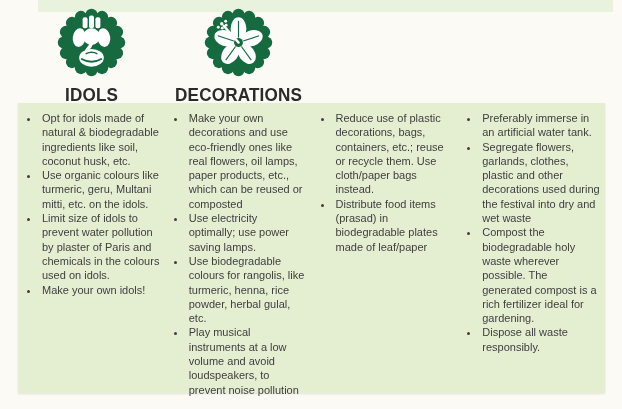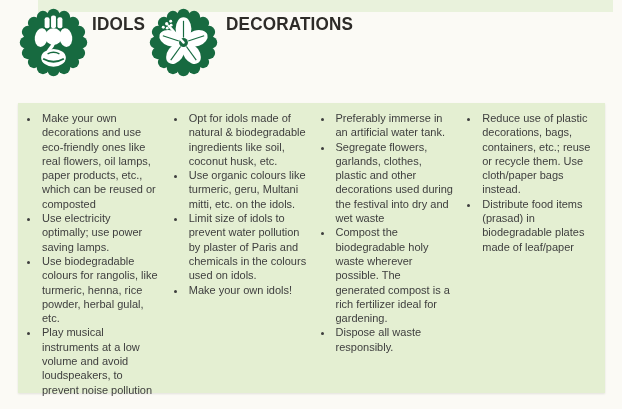--- a/index.html
+++ b/index.html
@@ -1,21 +1,21 @@
 <!DOCTYPE html>
 <html><head>
 <meta charset="utf-8">
 <style>
   html,body{margin:0;padding:0;}
   body{font-family:"Liberation Sans", sans-serif; background:#ffffff;}
   .page{position:relative; width:622px; height:409px; background:#fbfaf5; overflow:hidden;}
   .top-strip{position:absolute; left:38px; top:0; width:575px; height:12px; background:#e9f2dc;}
   .grid{position:absolute; left:18px; width:587px; display:grid; grid-template-columns:repeat(4,1fr);}
   .header-grid{top:0;}
-  .header-cell{display:flex; padding-top:7px;}
+  .header-cell{display:flex; flex-direction:column; align-items:center; padding-top:7px;}
   .badge{width:71px; height:71px; display:block;}
   .col-title{margin-top:6px; font-size:19px; font-weight:bold; color:#2d2b28;
              transform:scaleX(.9); letter-spacing:.2px; white-space:nowrap;}
   .panel{position:absolute; left:18px; top:103px; width:587px; height:290px;
          background:#e4efd2; box-shadow:0 1px 2px rgba(0,0,0,.10);
          display:grid; grid-template-columns:repeat(4,1fr);}
   .panel-cell{padding:8px 3px 0 8px;}
   .bullet-list{margin:0; padding:0 2px 0 14px; list-style:disc outside;
                font-size:11px; line-height:14.3px; color:#3e3e3e;}
   .bullet-list li{margin:0; padding-left:2px;}
@@ -111,46 +111,46 @@
       <div class="col-title">DECORATIONS</div>
     </div>
 
 
   </div>
 
   <div class="panel">
 
     <div class="panel-cell">
       <ul class="bullet-list">
+        <li>Opt for idols made of natural &amp; biodegradable ingredients like soil, coconut husk, etc.</li>
+        <li>Use organic colours like turmeric, geru, Multani mitti, etc. on the idols.</li>
+        <li>Limit size of idols to prevent water pollution by plaster of Paris and chemicals in the colours used on idols.</li>
+        <li>Make your own idols!</li>
+      </ul>
+    </div>
+
+    <div class="panel-cell">
+      <ul class="bullet-list">
         <li>Make your own decorations and use eco-friendly ones like real flowers, oil lamps, paper products, etc., which can be reused or composted</li>
         <li>Use electricity optimally; use power saving lamps.</li>
         <li>Use biodegradable colours for rangolis, like turmeric, henna, rice powder, herbal gulal, etc.</li>
         <li>Play musical instruments at a low volume and avoid loudspeakers, to prevent noise pollution</li>
       </ul>
     </div>
 
     <div class="panel-cell">
       <ul class="bullet-list">
-        <li>Opt for idols made of natural &amp; biodegradable ingredients like soil, coconut husk, etc.</li>
-        <li>Use organic colours like turmeric, geru, Multani mitti, etc. on the idols.</li>
-        <li>Limit size of idols to prevent water pollution by plaster of Paris and chemicals in the colours used on idols.</li>
-        <li>Make your own idols!</li>
+        <li>Reduce use of plastic decorations, bags, containers, etc.; reuse or recycle them. Use cloth/paper bags instead.</li>
+        <li>Distribute food items (prasad) in biodegradable plates made of leaf/paper</li>
       </ul>
     </div>
 
     <div class="panel-cell">
       <ul class="bullet-list">
         <li>Preferably immerse in an artificial water tank.</li>
         <li>Segregate flowers, garlands, clothes, plastic and other decorations used during the festival into dry and wet waste</li>
         <li>Compost the biodegradable holy waste wherever possible. The generated compost is a rich fertilizer ideal for gardening.</li>
         <li>Dispose all waste responsibly.</li>
       </ul>
     </div>
-
-    <div class="panel-cell">
-      <ul class="bullet-list">
-        <li>Reduce use of plastic decorations, bags, containers, etc.; reuse or recycle them. Use cloth/paper bags instead.</li>
-        <li>Distribute food items (prasad) in biodegradable plates made of leaf/paper</li>
-      </ul>
-    </div>
   </div>
 
 </div>
 
 </body></html>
------
Above are the records; copy each line from them that includes the string "width".

ANSWER SECTION:
   .page{position:relative; width:622px; height:409px; background:#fbfaf5; overflow:hidden;}
   .top-strip{position:absolute; left:38px; top:0; width:575px; height:12px; background:#e9f2dc;}
   .grid{position:absolute; left:18px; width:587px; display:grid; grid-template-columns:repeat(4,1fr);}
   .badge{width:71px; height:71px; display:block;}
   .panel{position:absolute; left:18px; top:103px; width:587px; height:290px;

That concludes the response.